I’m pleased to welcome author Karen Charlton, writer of historical mysteries set in Regency England.
Her Detective Lavender Mysteries, published by Thomas & Mercer, are the fictional adventures of Stephen Lavender, who was a real-life Principal Officer with the Bow Street Police Office in London.
By the early 19th century, Principal officers had a variety of different and important roles although they were still nicknamed ‘Bow Street Runners’ as if they were messenger boys. Apart from supporting their colleagues solve crime in the capital, they were often sent out to help magistrates in the provinces with difficult cases. They also took part in undercover work in periods of insurrection, for example, during the Luddite riots in the Midlands and were available to hire by wealthy landowners.
They were Britain’s earliest private detectives and were famous throughout London. They were the only policemen allowed into Buckingham House (the forerunner of the palace) and did security work for the Bank of England. On some occasions, they were even sent abroad to help with crimes and criminals who had spilled out over our borders onto the continent.
Through Karen’s research, she has come across dozens of their cases reported in the newspapers of the time. She frequently uses them as the basis for the plots of her novels.
Formats: Paperback, Kindle Edition, eBook
Print Length: 318 pages
Publisher: THOMAS & MERCER
The Sculthorpe Murder is the third book in the Detective Lavender Mysteries, although each book can easily be read as a standalone. Giving a nod to the Bow Street Police Office in London, Charlton’s writing is strong, bringing Regency London to life. Lavender and Woods are not just Bow Street detectives, they have become unique and appealing characters we know and love. I can’t help but champ at the bit for another book in the series.

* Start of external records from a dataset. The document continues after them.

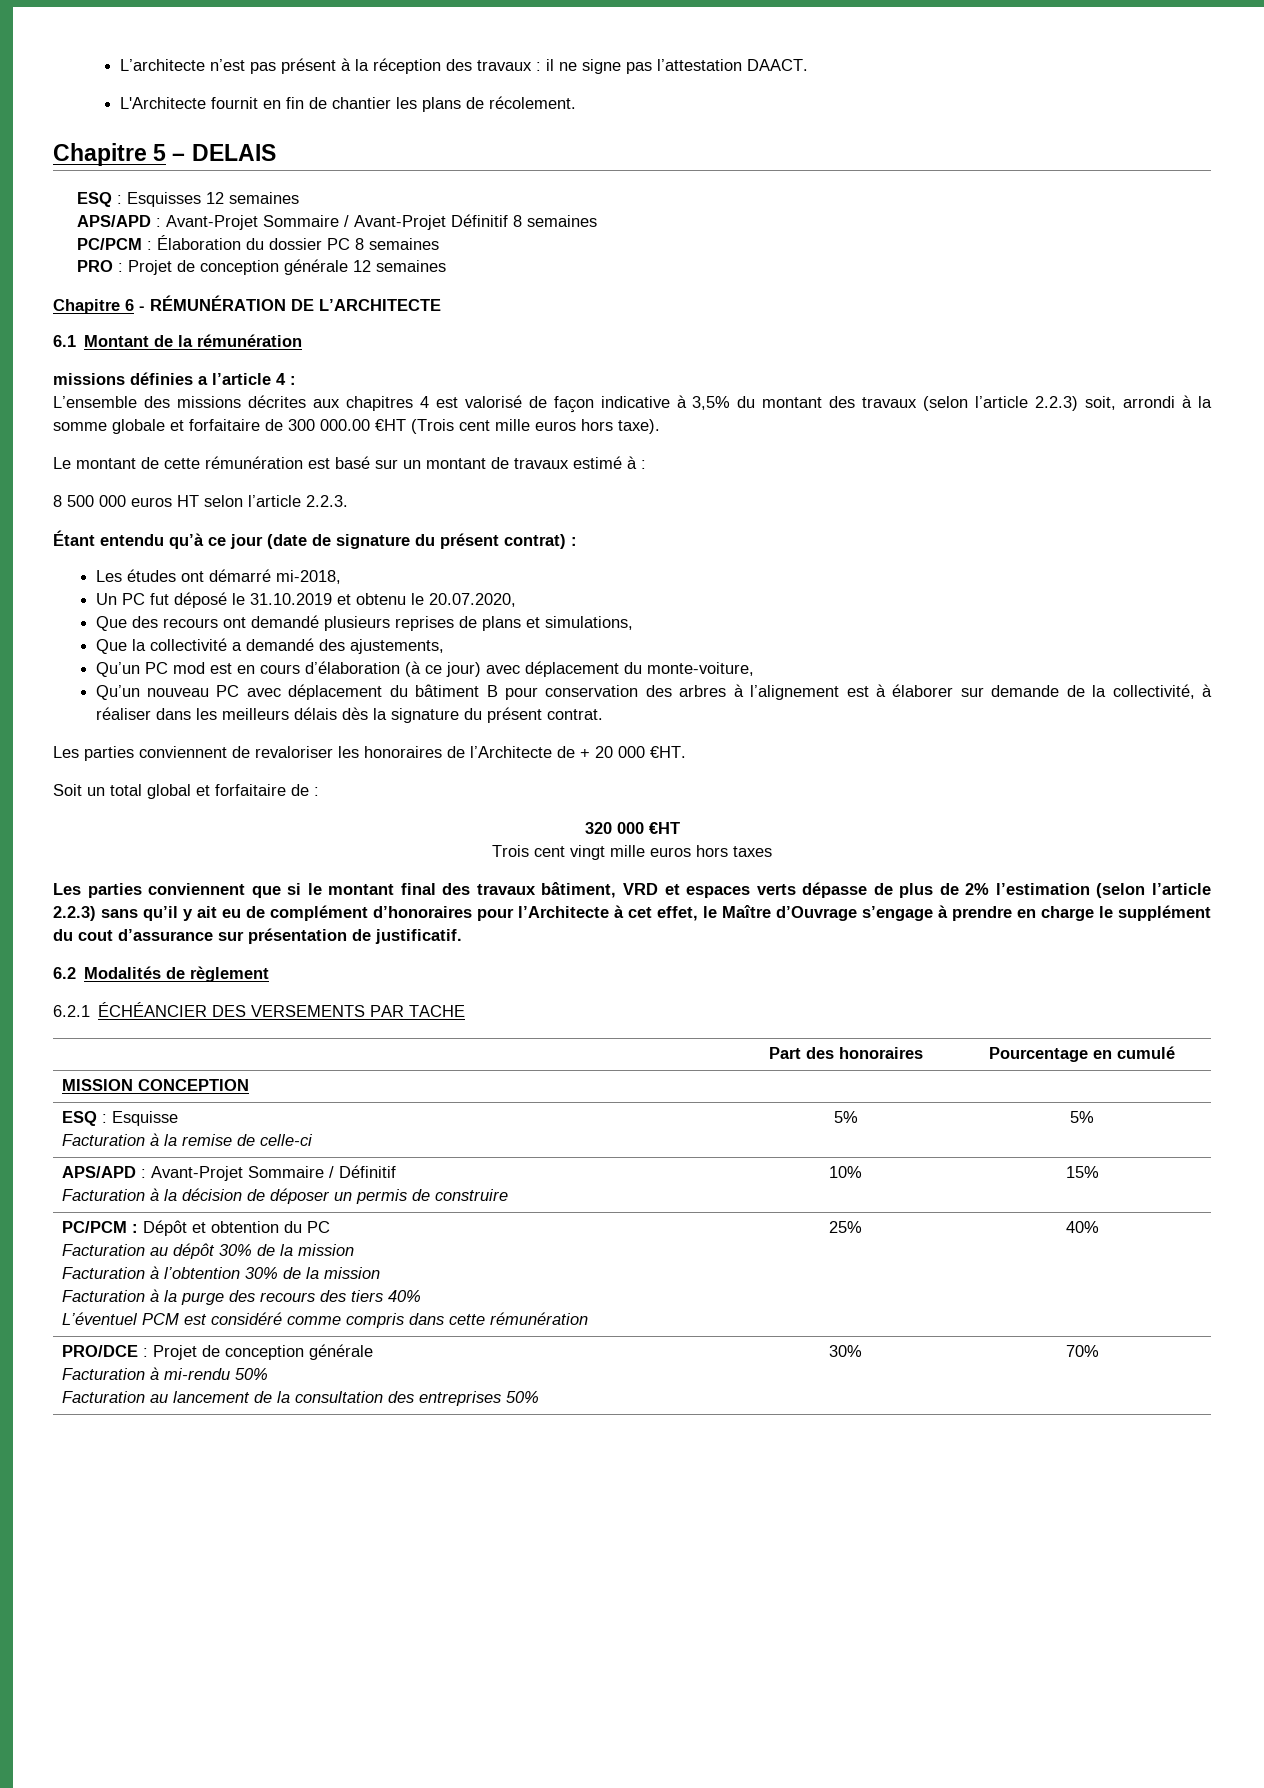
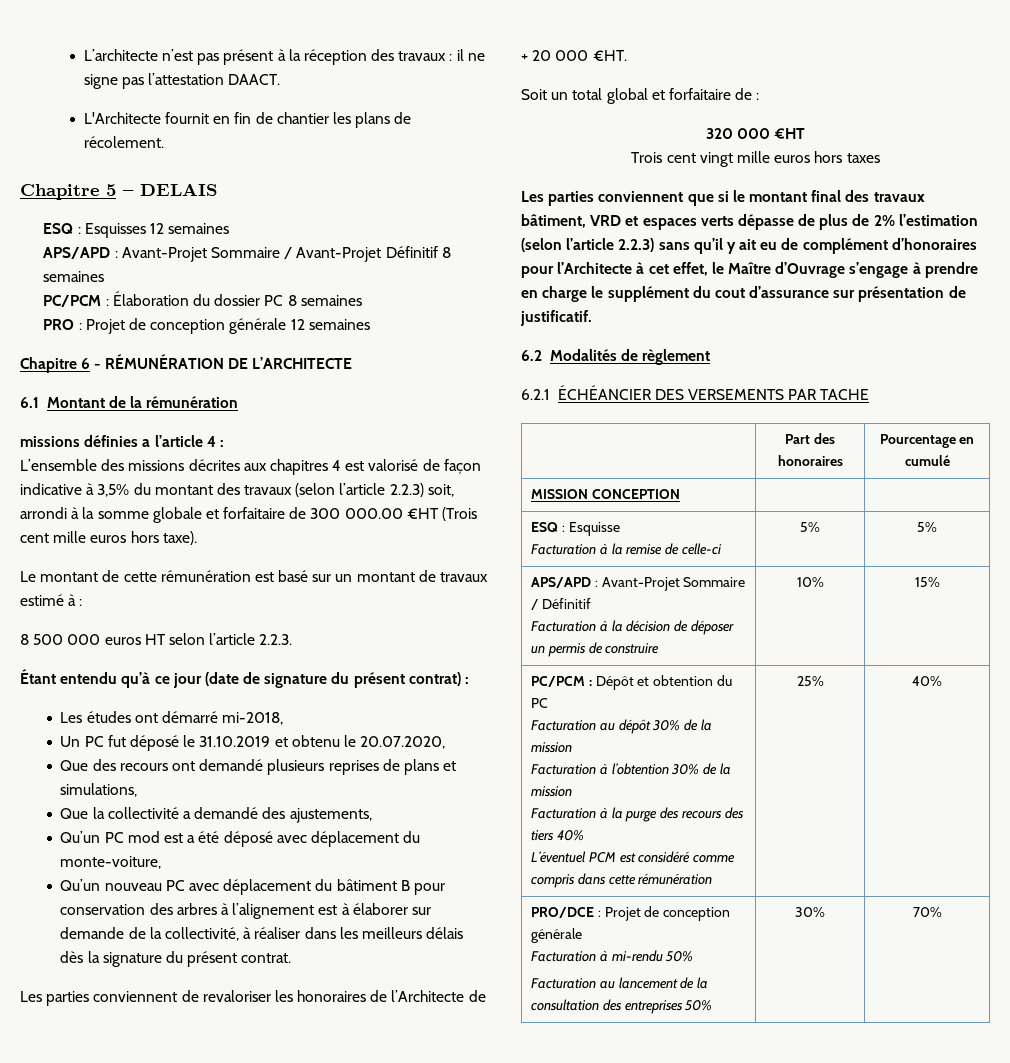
- Qu’un PC mod est en cours d’élaboration (à ce jour) avec déplacement du monte-voiture,
+ Qu’un PC mod est a été déposé avec déplacement du monte-voiture,

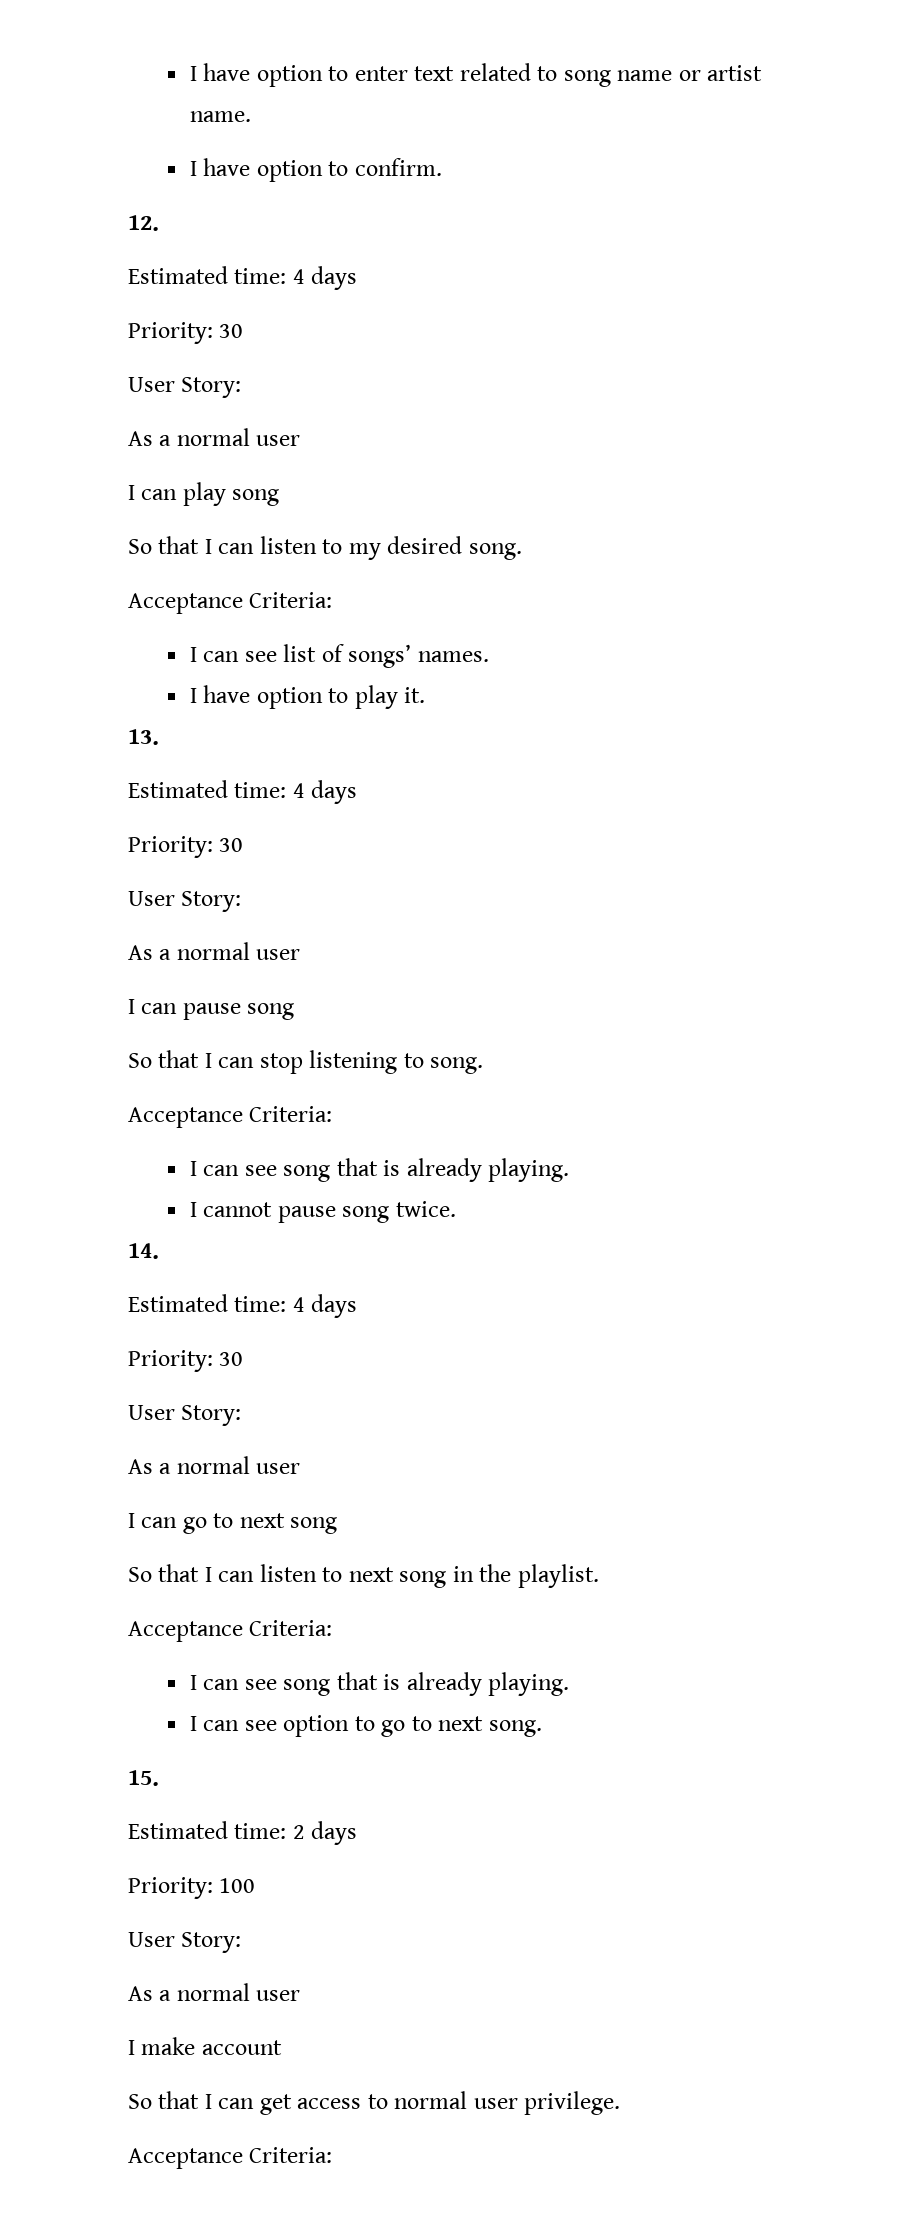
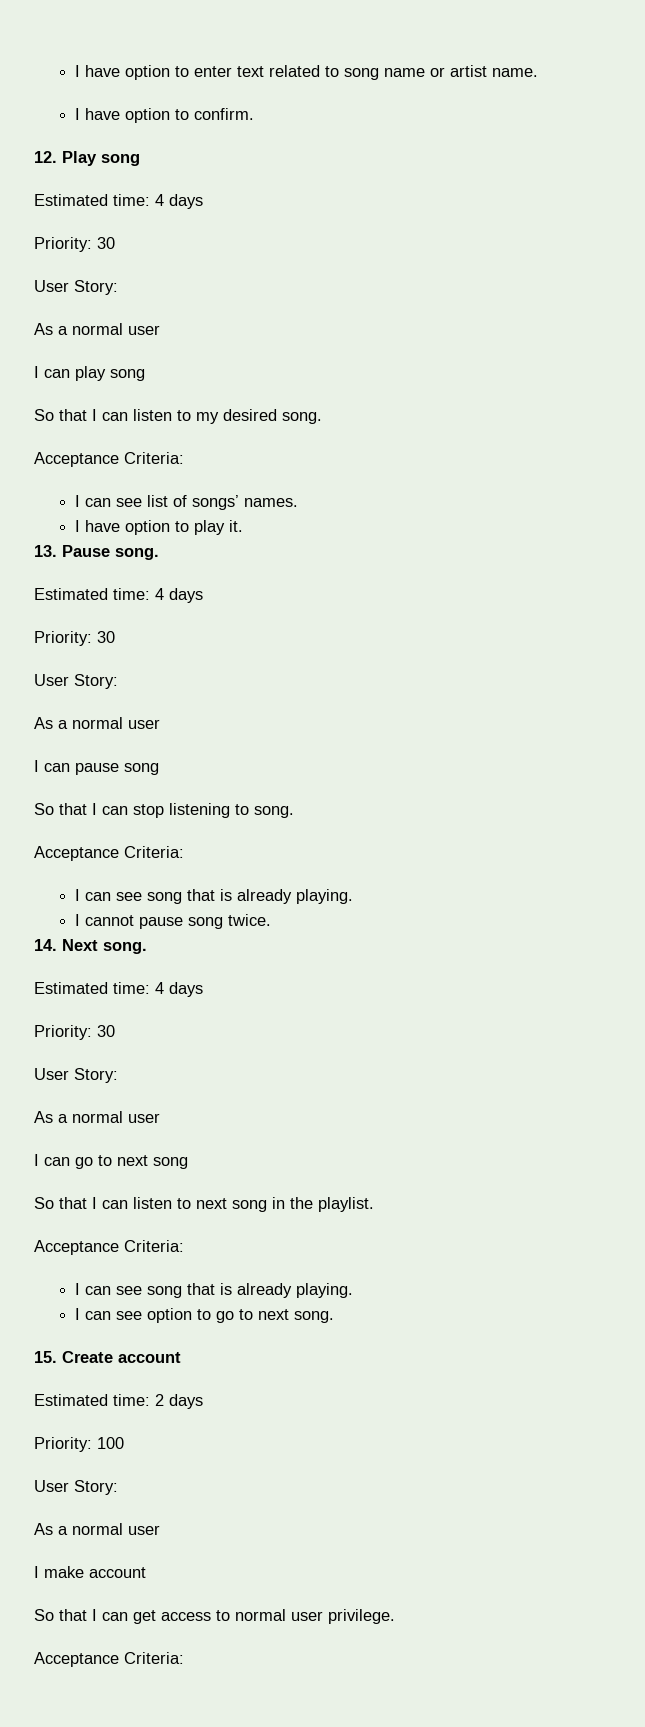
- 12.
+ 12. Play song
- 13.
+ 13. Pause song.
- 14.
+ 14. Next song.
- 15.
+ 15. Create account

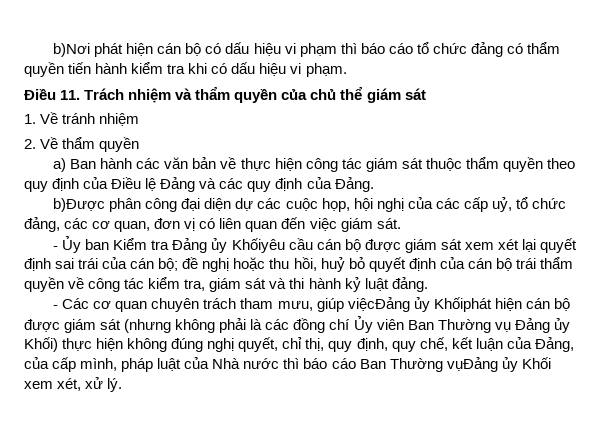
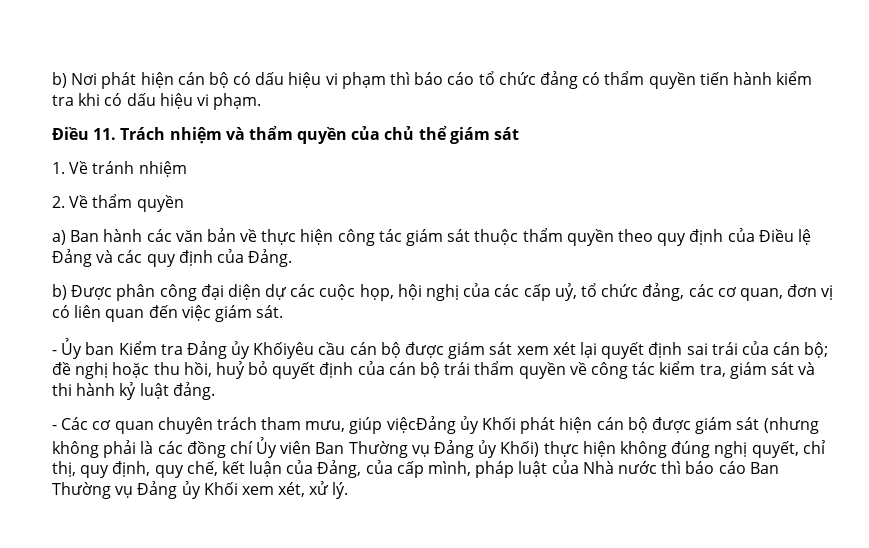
- b)Nơi phát hiện cán bộ có dấu hiệu vi phạm thì báo cáo tổ chức đảng có thẩm quyền tiến hành kiểm tra khi có dấu hiệu vi phạm.
+ b) Nơi phát hiện cán bộ có dấu hiệu vi phạm thì báo cáo tổ chức đảng có thẩm quyền tiến hành kiểm tra khi có dấu hiệu vi phạm.
- b)Được phân công đại diện dự các cuộc họp, hội nghị của các cấp uỷ, tổ chức đảng, các cơ quan, đơn vị có liên quan đến việc giám sát.
+ b) Được phân công đại diện dự các cuộc họp, hội nghị của các cấp uỷ, tổ chức đảng, các cơ quan, đơn vị có liên quan đến việc giám sát.
- - Các cơ quan chuyên trách tham mưu, giúp việcĐảng ủy Khốiphát hiện cán bộ được giám sát (nhưng không phải là các đồng chí Ủy viên Ban Thường vụ Đảng ủy Khối) thực hiện không đúng nghị quyết, chỉ thị, quy định, quy chế, kết luận của Đảng, của cấp mình, pháp luật của Nhà nước thì báo cáo Ban Thường vụĐảng ủy Khối xem xét, xử lý.
+ - Các cơ quan chuyên trách tham mưu, giúp việcĐảng ủy Khối phát hiện cán bộ được giám sát (nhưng không phải là các đồng chí Ủy viên Ban Thường vụ Đảng ủy Khối) thực hiện không đúng nghị quyết, chỉ thị, quy định, quy chế, kết luận của Đảng, của cấp mình, pháp luật của Nhà nước thì báo cáo Ban Thường vụ Đảng ủy Khối xem xét, xử lý.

Captain Rushperry of Market Harborough has written to Magistrate Read in London to send his best assistance in the brutal attack on old man William Sculthorpe. By the time Lavender and Woods arrive on the scene, the mystery has quickly turned into a murder investigation. Since there are known gangs terrorizing a nearby area and who have already robbed a local couple, it is generally assumed this gang is responsible for Sculthorpe’s death.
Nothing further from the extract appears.